Organisational practices and culture often drive workplace conflicts. Ian Brinkley examines the impact of conflict and how it can be resolved and prevented in the future
The modern workplace is often a place of harmonious or at least tolerable relationships, but sometimes things go wrong. Ranging from one-off tiffs to more serious and systematic incidents, conflict can occur even in the best run workplace.
In early 2024, the Chartered Institute for Personnel Development (CIPD) conducted a large-scale workplace survey in the UK focused on the incidence, impact and resolution of conflict.
What is conflict?
According to the survey, conflict included feeling humiliated or undermined at work, being shouted at or in a heated argument, verbal abuse, unfair allegations, sexual and physical harassment, intimidation and assault and discrimination for a protected characteristic such as race, gender, disability or age. (The survey question did not mention religion.)
About 25 percent of the UK workforce reported at least one form of conflict in the preceding 12 months. The most common conflicts involved being humiliated or undermined at work, being shouted at, followed by verbal abuse and discrimination linked to a protected characteristic. The most serious incidents, such as sexual and physical assault were thankfully rare.
Most attention focuses on formal processes such as industrial tribunals, grievances and mediation as a means to resolve disputes. However, in practice, very few reported conflicts ever make it to this stage – just one percent ended up in employment tribunals, for example.
The most common reactions are informal. About half of those who reported conflict reported that they let it go. Involving managers and HR was the second most common way of resolving conflict.
Unresolved conflict
About two-thirds of conflicts are either fully or partially resolved. However, one-third are not resolved at all.
Unresolved conflicts may not be escalated because they are not serious enough, especially “one-offs”, or because people fear the repercussions if they do.
The survey does not tell us directly which is more likely, though evidence on the impact of the conflict suggests the former is more common.
Most people who reported conflict also said they had good working relations with managers and colleagues. However, they were more negative when it came to specific actions – for example, whether they were always treated fairly.
We think this apparent contradiction is down to people making a distinction between working relations in general and specific incidents.
Conflict also had relatively little impact on voluntary effort. Those who reported conflict were almost as likely to say they were willing to work harder than they needed to in order to help their organisation and just as likely to say they would help colleagues under pressure or make innovative suggestions.

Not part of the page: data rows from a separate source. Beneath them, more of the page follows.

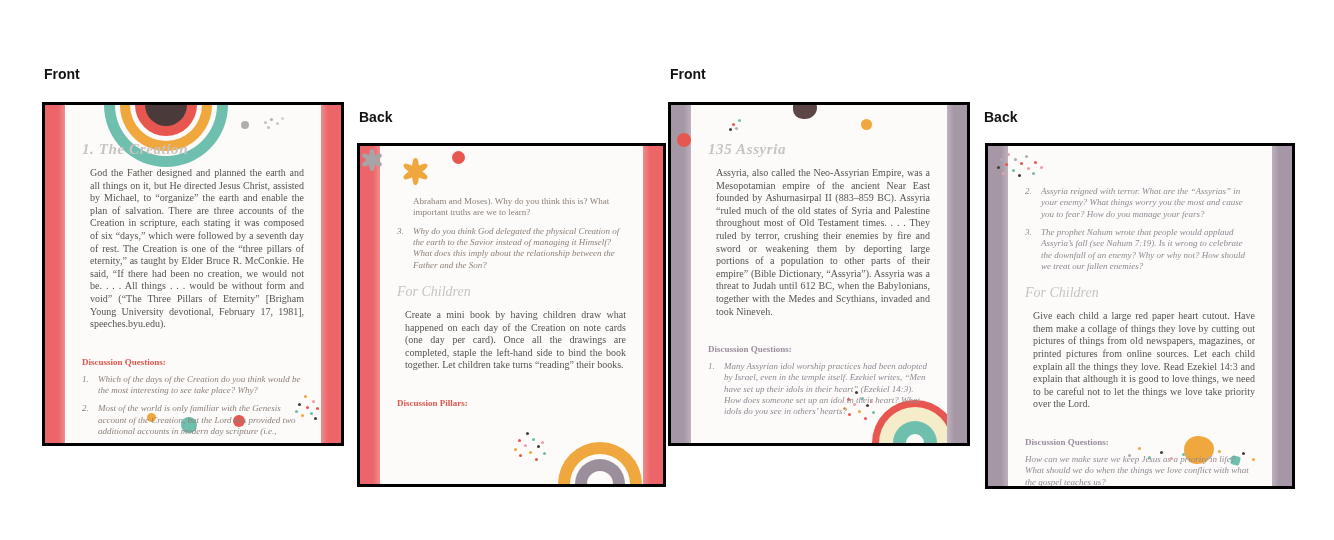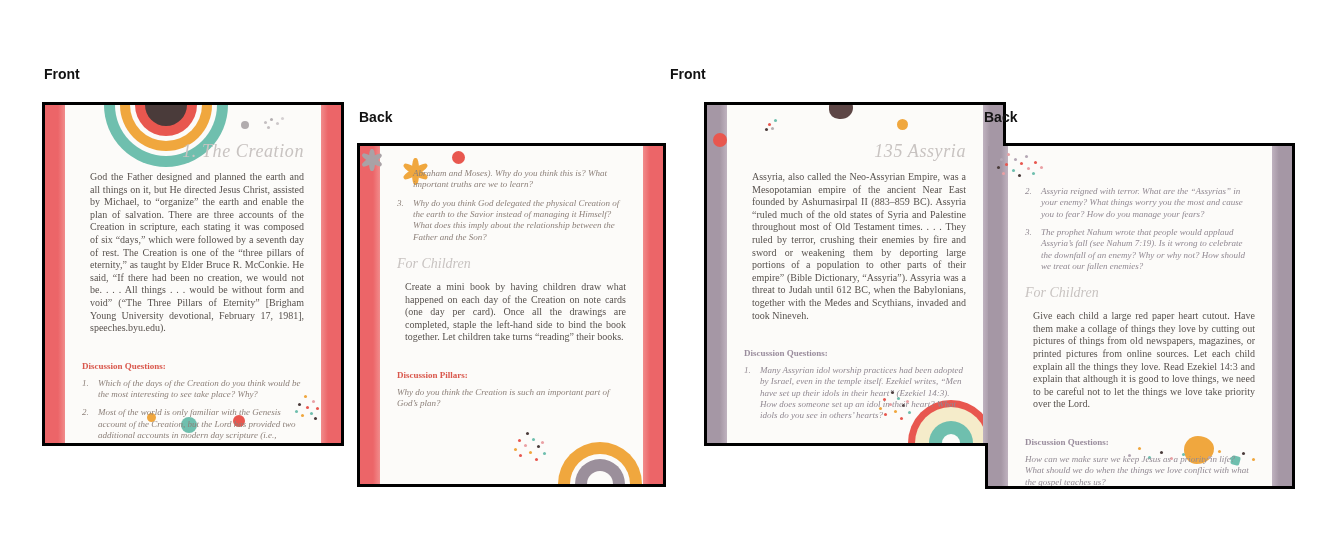--- a/index.html
+++ b/index.html
@@ -15,8 +15,8 @@
   .mauve .strip.left{background:linear-gradient(90deg,#a597a5 0 65%,#bfb2bf)}
   .mauve .strip.right{background:linear-gradient(270deg,#a597a5 0 65%,#bfb2bf)}
   .content{position:absolute;left:37px;right:37px;top:0;z-index:4}
-  .card-title{margin:36px 0 0 0;font-style:italic;font-weight:400;font-size:18px;
-              color:#c8c3c1;text-align:right;letter-spacing:.6px}
+  .card-title{margin:36px 0 0 0;font-style:italic;font-weight:700;font-size:15px;
+              color:#c8c3c1;text-align:left;letter-spacing:.6px}
   .body{margin:9px 0 0 8px;font-size:10px;line-height:1.26;color:#57514d;text-align:justify}
   .dq{margin:26px 0 0 0;font-size:9px;font-weight:700}
   .coral .dq{color:#d9574c}

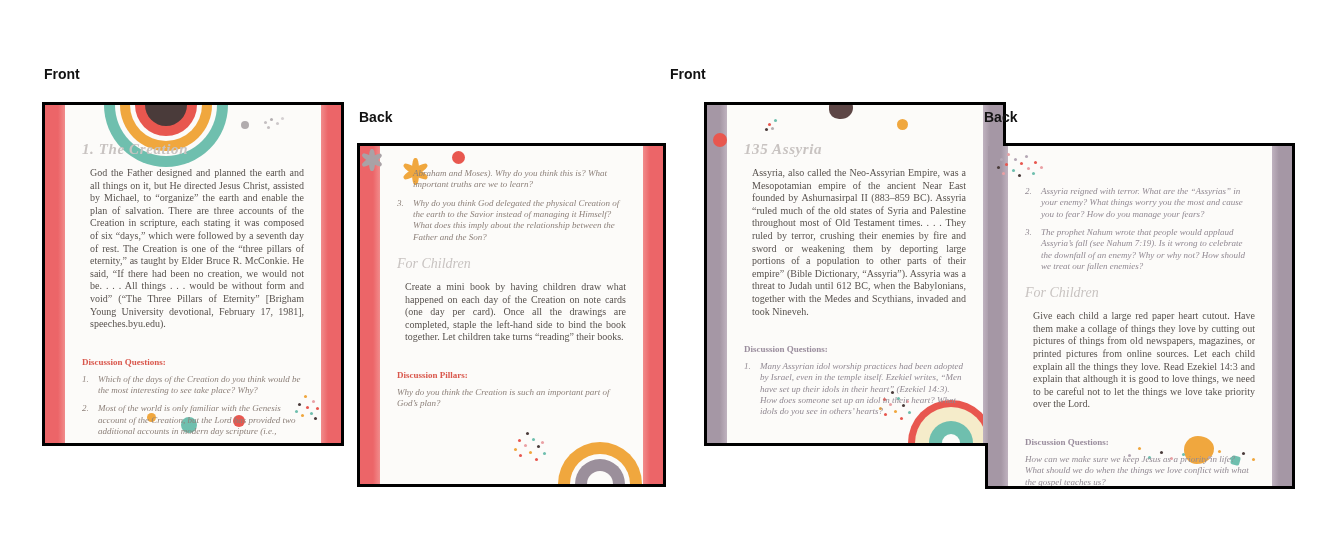--- a/index.html
+++ b/index.html
@@ -133,7 +133,7 @@
   </div>
 </section>
 
-<section class="card mauve" style="left:704px;top:102px;width:296px;height:338px">
+<section class="card mauve" style="left:668px;top:102px;width:296px;height:338px">
   <span class="dot" style="left:122px;top:-8px;width:24px;height:22px;background:#5d4646;border-radius:48% 52% 55% 45%"></span>
   <span class="dot" style="left:190px;top:14px;width:11px;height:11px;background:#f0a73e"></span>
   <span class="dot" style="left:6px;top:28px;width:14px;height:14px;background:#e8574f"></span>

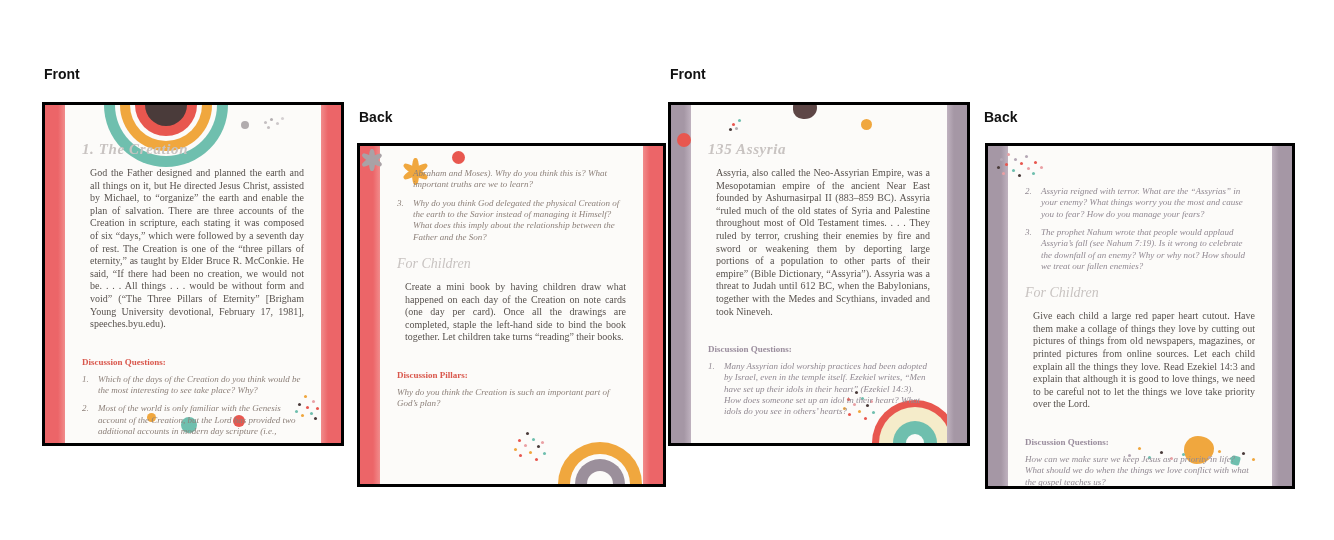--- a/index.html
+++ b/index.html
@@ -26,7 +26,7 @@
   .mauve .q,.mauve .cont,.mauve .dq-body{color:#918992}
   .qnum{flex:none;width:16px}
   .qtext{flex:1}
-  .cont{margin:22px 0 0 16px;font-style:italic;font-size:9px;line-height:1.26}
+  .cont{margin:50px 0 0 16px;font-size:9px;line-height:1.26}
   .fc-heading{margin:13px 0 0 0;font-style:italic;font-weight:400;font-size:14px;color:#c8c3c1}
   .dq-body{margin:7px 0 0 0;font-style:italic;font-size:9px;line-height:1.26}
   .rainbow{position:absolute;width:0;height:0;z-index:1}

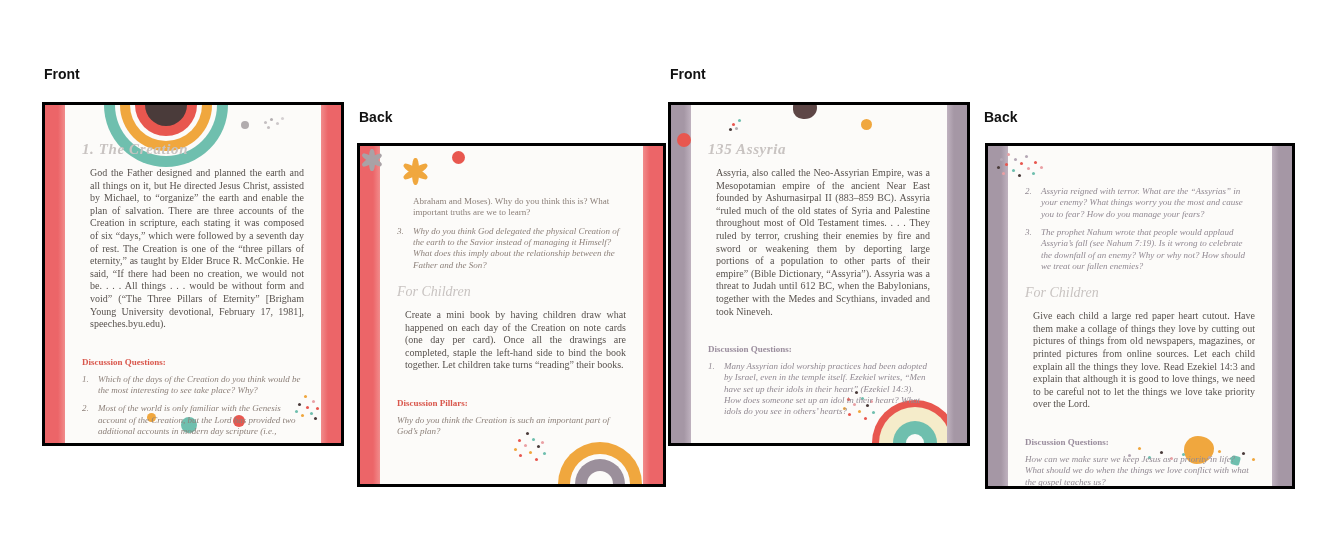--- a/index.html
+++ b/index.html
@@ -129,7 +129,6 @@
     <h3 class="fc-heading">For Children</h3>
     <p class="body">Create a mini book by having children draw what happened on each day of the Creation on note cards (one day per card). Once all the drawings are completed, staple the left-hand side to bind the book together. Let children take turns “reading” their books.</p>
     <h3 class="dq">Discussion Pillars:</h3>
-    <p class="dq-body">Why do you think the Creation is such an important part of God’s plan?</p>
   </div>
 </section>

However, we do find a clear negative association between conflict and a range of other indicators of the quality of work.
For example, those who report conflict are much more likely to say work had adversely affected their mental health and that they experienced excessive workloads and work pressures most or all of the time.
We cannot tell from the survey whether the conflict was the cause of these negative impacts or whether workplaces, where work quality was already poor, are more likely to suffer conflict. Both are likely to be true.
A decrease in workplace conflict
The survey asked about conflict in 2019 and since then there has been a significant decrease from 30 to 25 percent of the workforce. There are, however, two important caveats.
First, the improvement was largely confined to older white males in permanent, higher-skill white-collar jobs without disabilities. There was little or no improvement for the young; those in temporary or zero-hours jobs and short-hour contracts or those with disabilities, ethnic minorities and women.
Non-heterosexual workers also saw less conflict over this period, but it still remains at a high level.
In 2024, the latter groups reported significantly higher levels of conflict than the former, and since 2019 that gap has widened.
Second, the fall in conflict has also been greatest for those groups that saw the biggest rise in home-working. Those who work at home are less likely to report conflicts such as being shouted at or subject to verbal abuse.
Reducing workplace conflict
No strategy to improve the quality of work can fully succeed unless the incidence of conflict is reduced, especially among the “left behind” groups.
Improving the relative bargaining power of those who are more likely to report conflict may help. Legislative change focusing on formal dispute resolution may be justified but is unlikely to make much difference to the overall incidence of workplace conflict.
The biggest impact is going to be from organisational practice. Improving work quality in workplaces with below-average work quality is an obvious priority, but even well-run organisations can suffer conflict.
In both cases, mitigating some of the underlying causes of conflict, such as excessive workload combined with helping line managers manage conflict better in the future, will be required if progress is to be made over the next five years.